╭─ Material supplied

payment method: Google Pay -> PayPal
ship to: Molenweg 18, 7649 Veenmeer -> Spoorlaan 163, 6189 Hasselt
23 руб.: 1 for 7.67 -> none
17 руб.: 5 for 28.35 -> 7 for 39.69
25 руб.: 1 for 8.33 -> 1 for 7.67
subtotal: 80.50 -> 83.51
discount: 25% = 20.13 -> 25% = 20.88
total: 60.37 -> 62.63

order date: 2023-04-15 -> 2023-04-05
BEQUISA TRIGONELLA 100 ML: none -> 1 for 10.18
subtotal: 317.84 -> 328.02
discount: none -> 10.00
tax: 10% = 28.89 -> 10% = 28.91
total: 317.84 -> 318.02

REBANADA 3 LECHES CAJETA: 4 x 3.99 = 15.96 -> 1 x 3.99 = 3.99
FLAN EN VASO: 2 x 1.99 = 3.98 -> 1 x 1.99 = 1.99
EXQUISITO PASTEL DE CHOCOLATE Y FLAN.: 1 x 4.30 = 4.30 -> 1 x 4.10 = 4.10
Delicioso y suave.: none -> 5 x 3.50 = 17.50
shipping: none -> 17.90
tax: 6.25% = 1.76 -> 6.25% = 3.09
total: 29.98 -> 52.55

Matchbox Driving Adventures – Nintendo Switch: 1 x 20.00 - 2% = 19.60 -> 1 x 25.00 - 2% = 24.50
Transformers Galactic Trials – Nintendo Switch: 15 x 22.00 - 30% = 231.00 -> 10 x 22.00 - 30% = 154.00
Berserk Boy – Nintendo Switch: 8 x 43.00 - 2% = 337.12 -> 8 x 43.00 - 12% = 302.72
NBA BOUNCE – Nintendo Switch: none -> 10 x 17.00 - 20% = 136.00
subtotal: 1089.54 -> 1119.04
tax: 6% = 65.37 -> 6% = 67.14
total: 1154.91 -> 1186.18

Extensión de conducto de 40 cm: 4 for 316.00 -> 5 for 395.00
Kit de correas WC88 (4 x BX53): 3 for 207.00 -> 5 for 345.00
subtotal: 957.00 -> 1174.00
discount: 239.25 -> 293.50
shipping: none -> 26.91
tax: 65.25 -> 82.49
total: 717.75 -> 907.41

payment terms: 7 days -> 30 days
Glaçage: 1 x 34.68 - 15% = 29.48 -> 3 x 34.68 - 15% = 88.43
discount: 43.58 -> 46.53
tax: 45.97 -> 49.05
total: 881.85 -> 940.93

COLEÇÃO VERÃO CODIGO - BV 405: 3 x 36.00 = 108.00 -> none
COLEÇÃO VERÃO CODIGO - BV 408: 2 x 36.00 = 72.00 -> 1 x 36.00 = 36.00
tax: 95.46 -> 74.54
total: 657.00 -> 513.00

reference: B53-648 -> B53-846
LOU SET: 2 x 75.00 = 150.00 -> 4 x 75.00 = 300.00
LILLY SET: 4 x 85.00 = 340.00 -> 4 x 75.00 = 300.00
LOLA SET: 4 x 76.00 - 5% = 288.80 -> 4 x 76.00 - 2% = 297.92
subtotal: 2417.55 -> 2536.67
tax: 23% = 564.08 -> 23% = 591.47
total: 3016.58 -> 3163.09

╰─

* _Problem description_: Scan the records above line by line, counting those where the word "FLAN" appears, and give the count alone.

* _Written reply_: 2